=== What needs to be done ===
Copy every entry exactly, but skip the pictures.

=== Extracted information ===
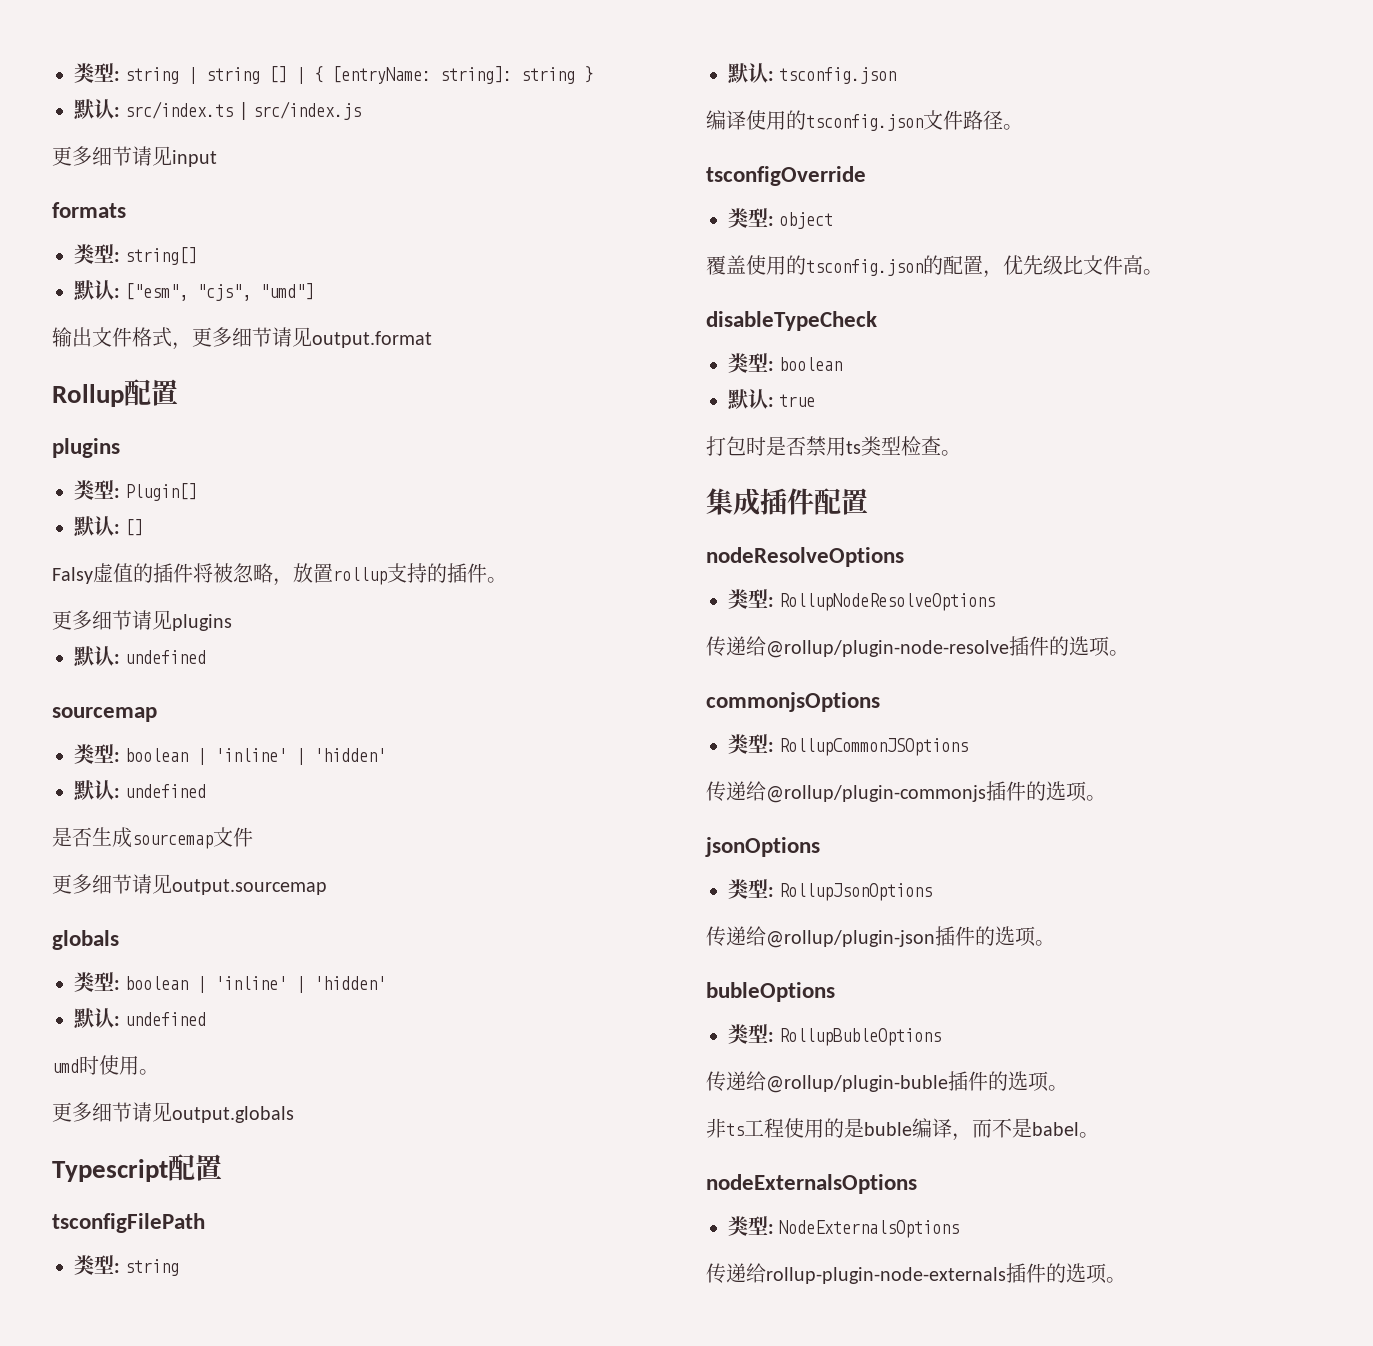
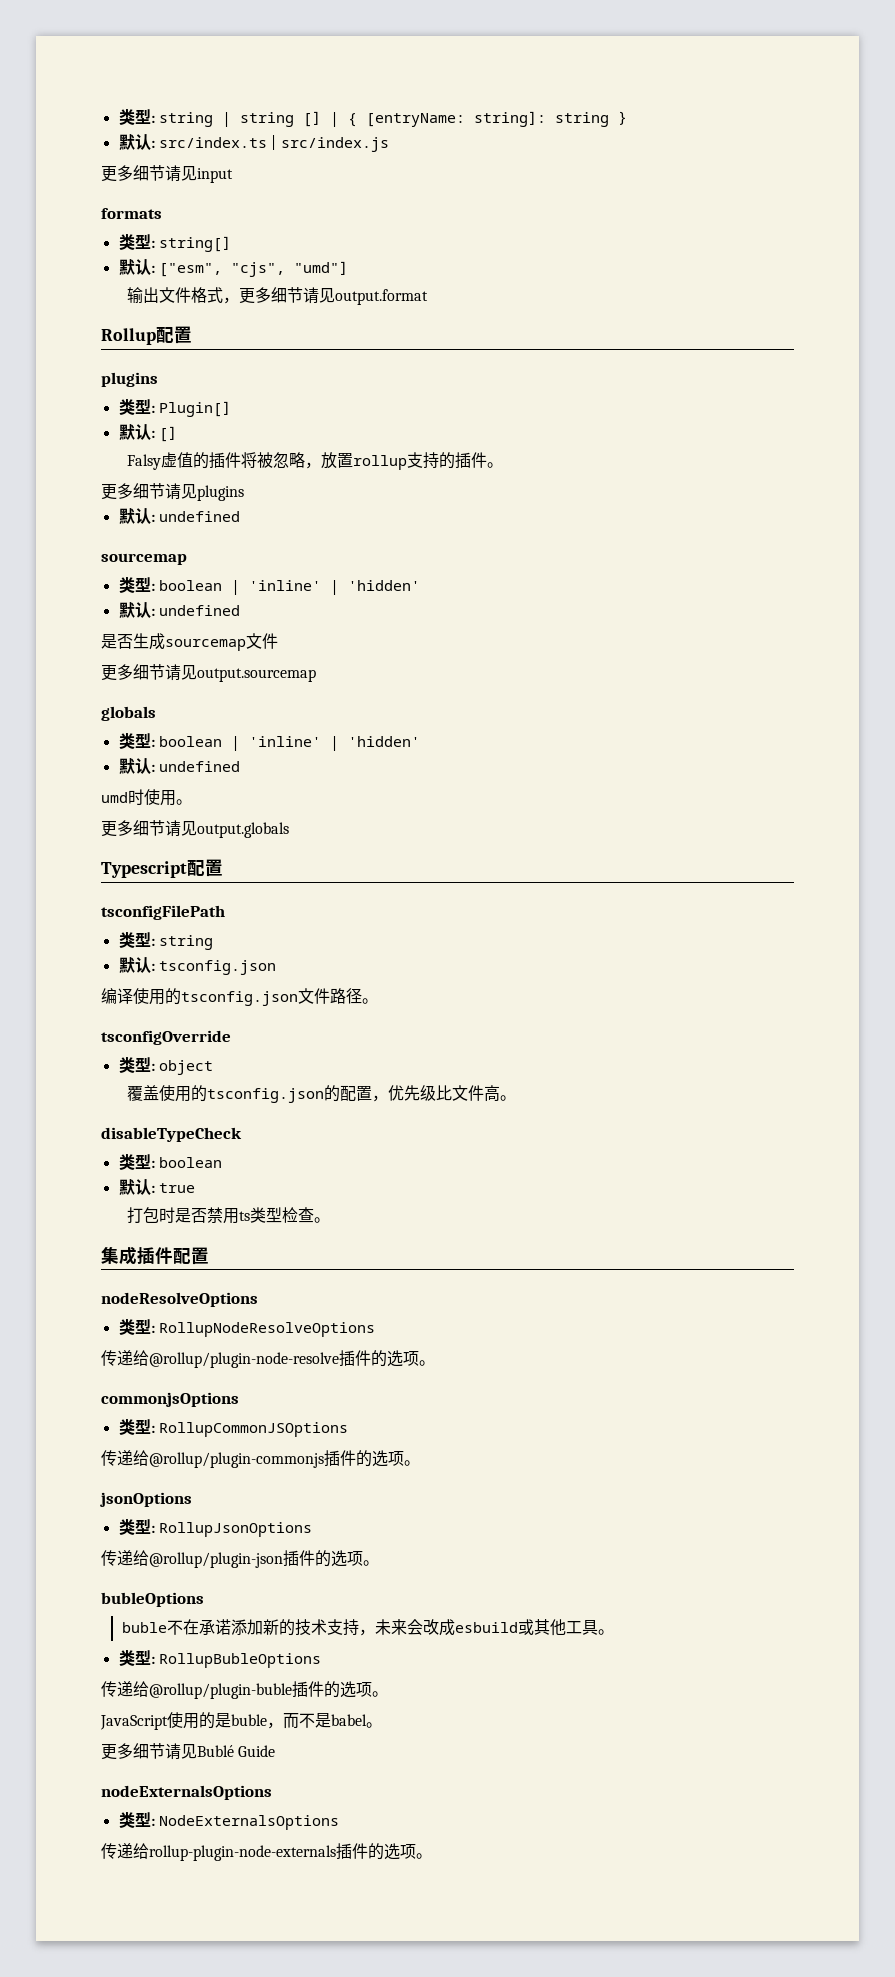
(835, 992) none -> [122,1619,615,1636] // buble不在承诺添加新的技术支持，未来会改成esbuild或其他工具。
[706,1118,784,1138] 非ts工程 -> [100,1715,168,1730] JavaScript
[912,1118,952,1138] 编译 -> (267, 1720) none
(1099, 1135) none -> [101,1743,276,1760] // 更多细节请见Bublé Guide

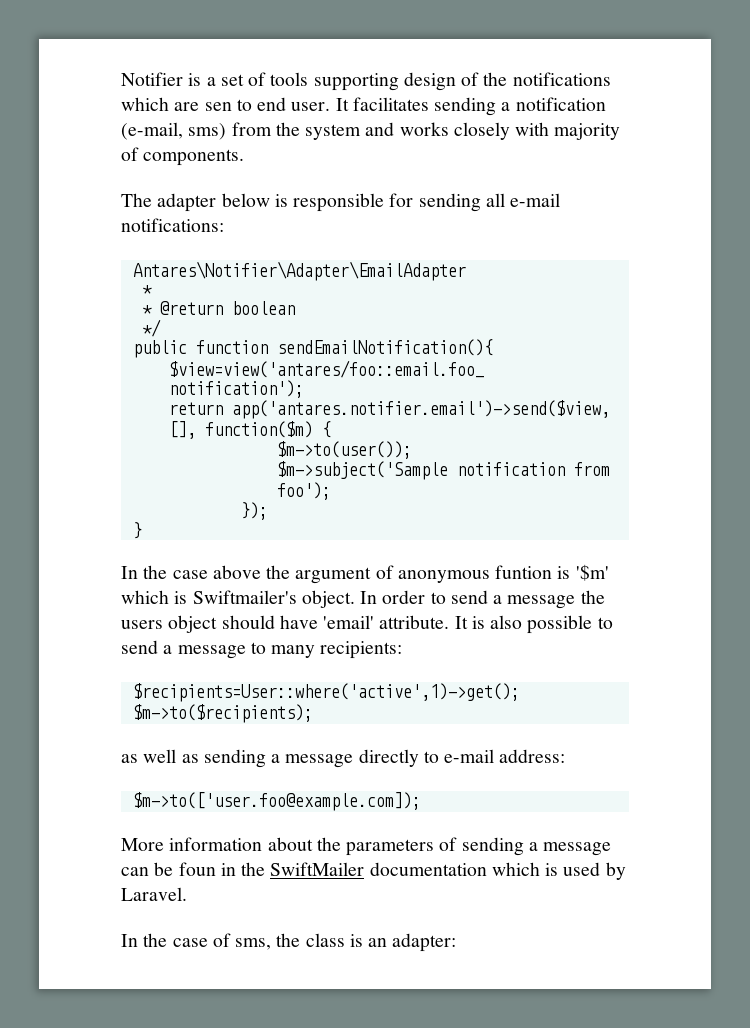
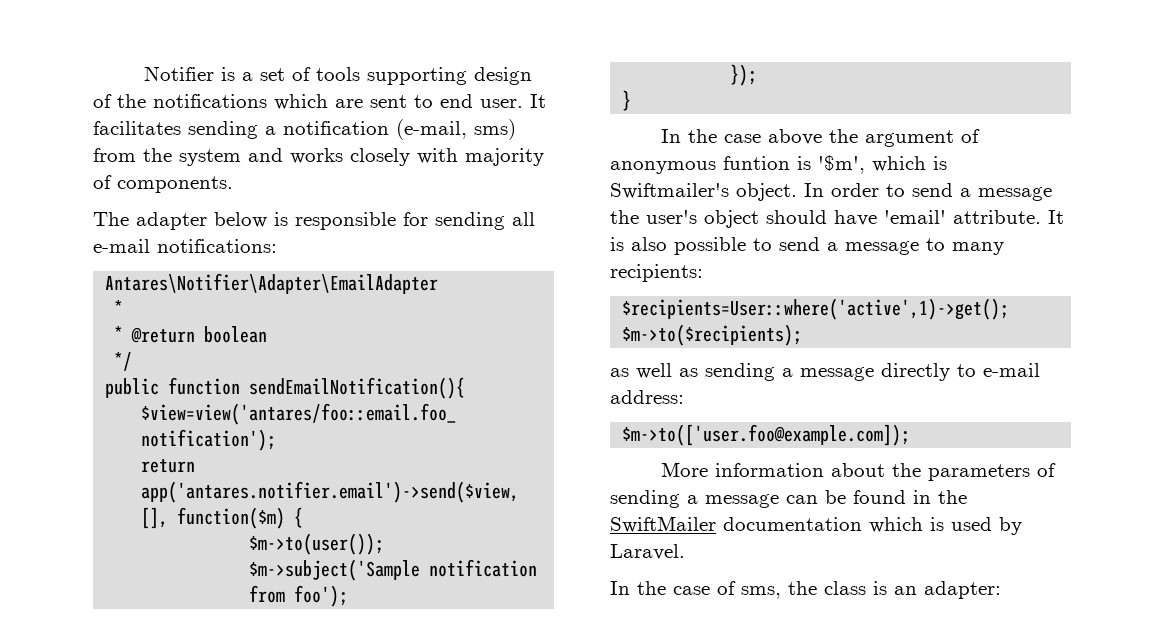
[204,102,232,111] sen -> [370,95,407,108] sent
[575,564,609,581] '$m' -> [818,155,865,174] '$m',
[121,620,163,629] users -> [646,210,697,224] user's
[178,862,216,876] foun -> [853,490,906,504] found

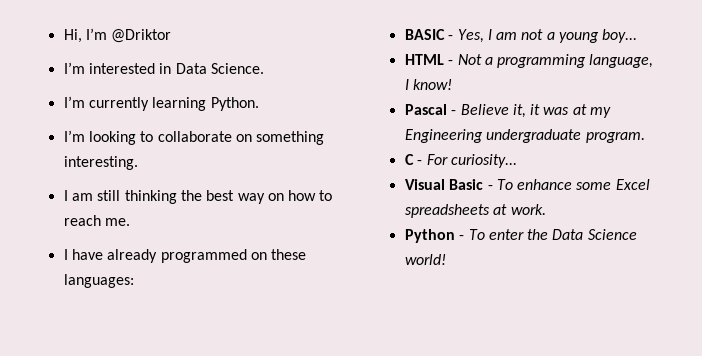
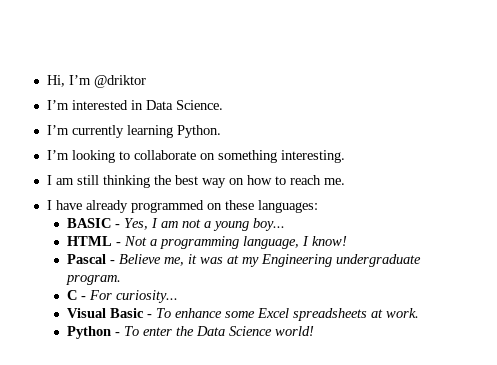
[111,29,172,43] @Driktor -> [93,75,146,88] @driktor
[512,104,526,118] it, -> [163,257,184,266] me,

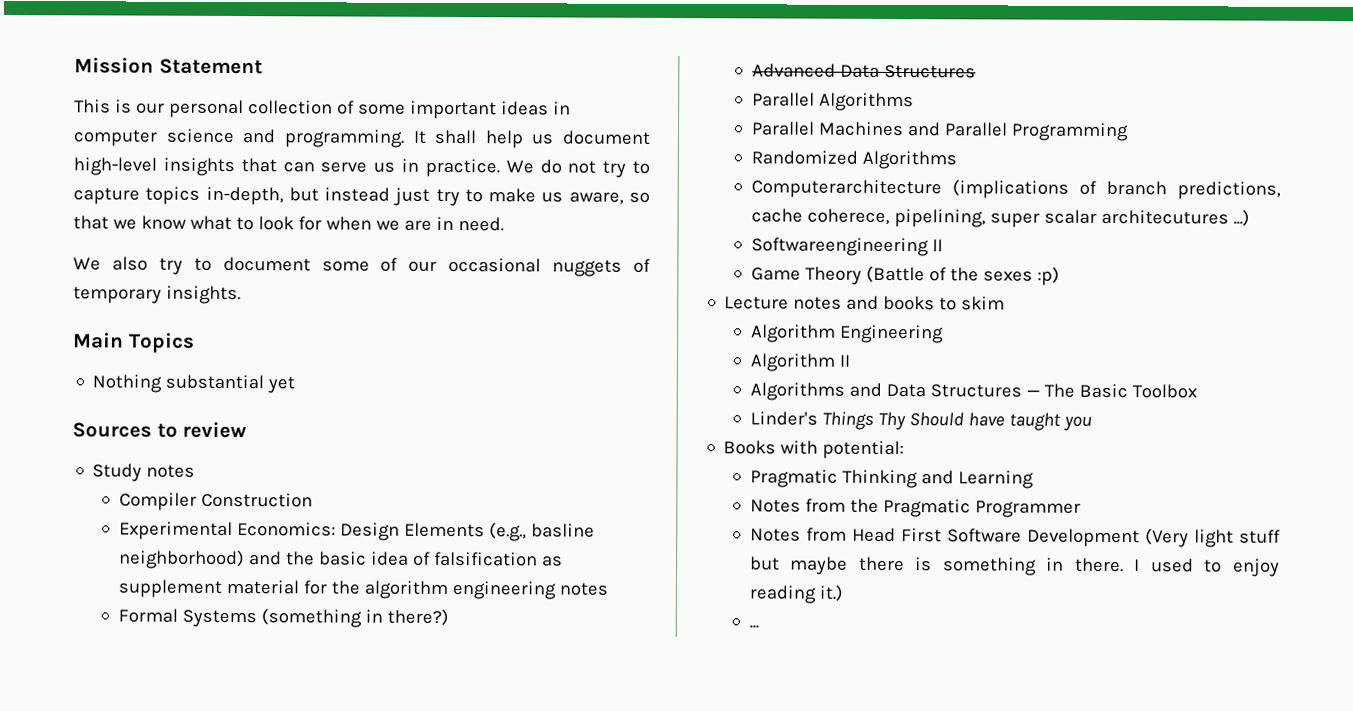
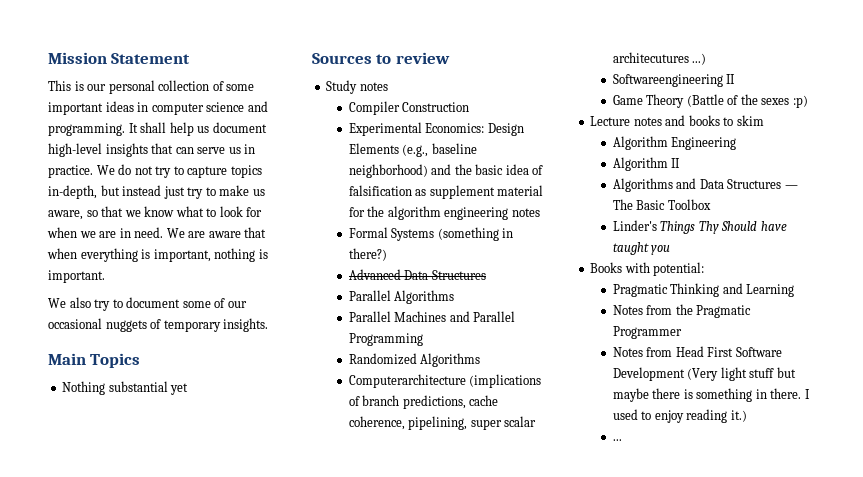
(504, 224) none -> [166,227,267,238] [47,248,268,262] [48,270,105,283] We are aware that when everything is important, nothing is important.
[530,523,595,538] basline -> [431,143,477,154] baseline
[806,208,890,225] coherece, -> [348,416,405,430] coherence,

=== Result ===
(835, 992) none -> [122,1619,615,1636] // buble不在承诺添加新的技术支持，未来会改成esbuild或其他工具。
[706,1118,784,1138] 非ts工程 -> [100,1715,168,1730] JavaScript
[912,1118,952,1138] 编译 -> (267, 1720) none
(1099, 1135) none -> [101,1743,276,1760] // 更多细节请见Bublé Guide

[204,102,232,111] sen -> [370,95,407,108] sent
[575,564,609,581] '$m' -> [818,155,865,174] '$m',
[121,620,163,629] users -> [646,210,697,224] user's
[178,862,216,876] foun -> [853,490,906,504] found

[111,29,172,43] @Driktor -> [93,75,146,88] @driktor
[512,104,526,118] it, -> [163,257,184,266] me,

(504, 224) none -> [166,227,267,238] [47,248,268,262] [48,270,105,283] We are aware that when everything is important, nothing is important.
[530,523,595,538] basline -> [431,143,477,154] baseline
[806,208,890,225] coherece, -> [348,416,405,430] coherence,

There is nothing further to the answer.